I know that mourning man character in me. For years, when my children were growing up and going out on their own and my husband was doing a gruelling commute every day, I would wrap them each in loving light as they left the house. This was before I studied Buddhism, so my own personally invented practice was to say, “White light all around, keep my baby safe and sound.”

It never crossed my mind to send this white light out into the world to envelope the whole world in it. Even as I understood its infinite nature, at the same time I held the belief that there wasn’t extra to expend on anyone else beyond my little chosen circle of family and friends.

That I could hold these two conflicting beliefs – the finite and the infinite – both at the same time is not surprising. First because this kind of conflicted thinking is common to the human experience. When we don’t give ourselves the opportunity to quiet down, listen in, ask questions and notice our own thoughts, how can we see that there is a contradiction there?

And secondly, this shift between the finite and the infinite is one we make throughout our lives, from moment to moment. We use the finite view, the right brain view, to do our bookkeeping tasks, to read maps, and other similar daily functions. Shifting into the left brain is less common, less sanctioned in our culture, and so we give it up as children. We give up gazing aimlessly at dust floating in the air. We give up spinning around and making ourselves dizzy, savoring all the sensations and the silliness. We are told to get into that right brain and be productive. And so we do. Sadly, we ‘put away childish things’ in favor of the solid finite world that seems to promise security and success.

Through the practice of meditation, walking without goal in nature, experimenting with art materials, dance and music in an open and curious way, among other activities, we again access that left brain. And it feels like coming home to ourselves. But still we don’t live there full time. We shift back and forth. And thus are able to hold these contradictory thoughts, like the one I held about the nature of loving kindness.

One day my inner contradiction became crystal clear to me. We were driving across the Richmond/San Rafael bridge on a particularly messy traffic day, and I wrapped our vehicle in white light. Suddenly that felt very tight and selfish. Did I want only our car to arrive at its destination unscathed? No, of course not! I wanted there to be no accidents on the bridge that day. I wanted all of us travelers to be safe.
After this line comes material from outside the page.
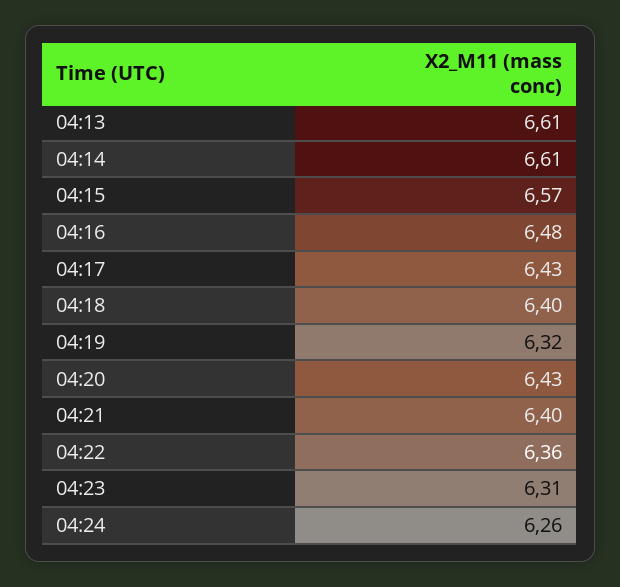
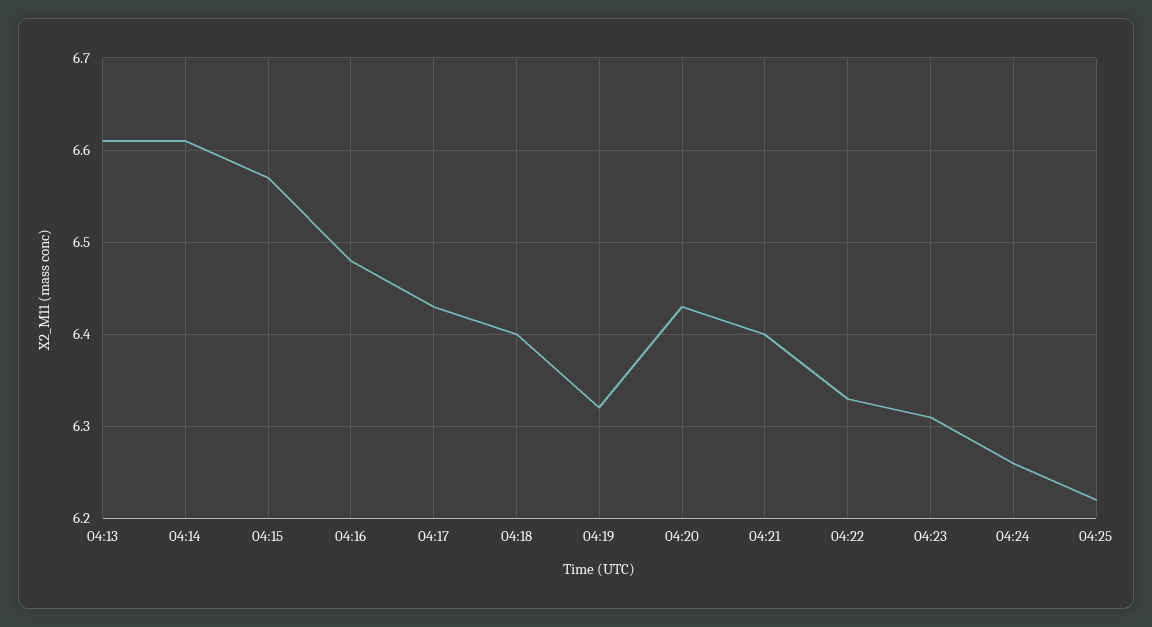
04:22: 6.36 -> 6.33
04:25: none -> 6.22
And I suddenly sensed how that was possible. I didn’t have to rely on some statistical odds. It felt perfectly reasonable to hope that there would be no accidents anywhere in the world, that all people would be well and free of disease, that all people would be happy.

In my right brain thinking, I had subscribed to logic, facts and statistics to draw the conclusion that some percentage of the population would have to crash and burn. But suddenly, in a left brain moment, I could see through that tight flawed veil of illusion.
I saw how crazy it was to subscribe to the belief that there was some rule that some portion of the population would have to be sacrificed to the accident god, or the illness god, or the poverty god.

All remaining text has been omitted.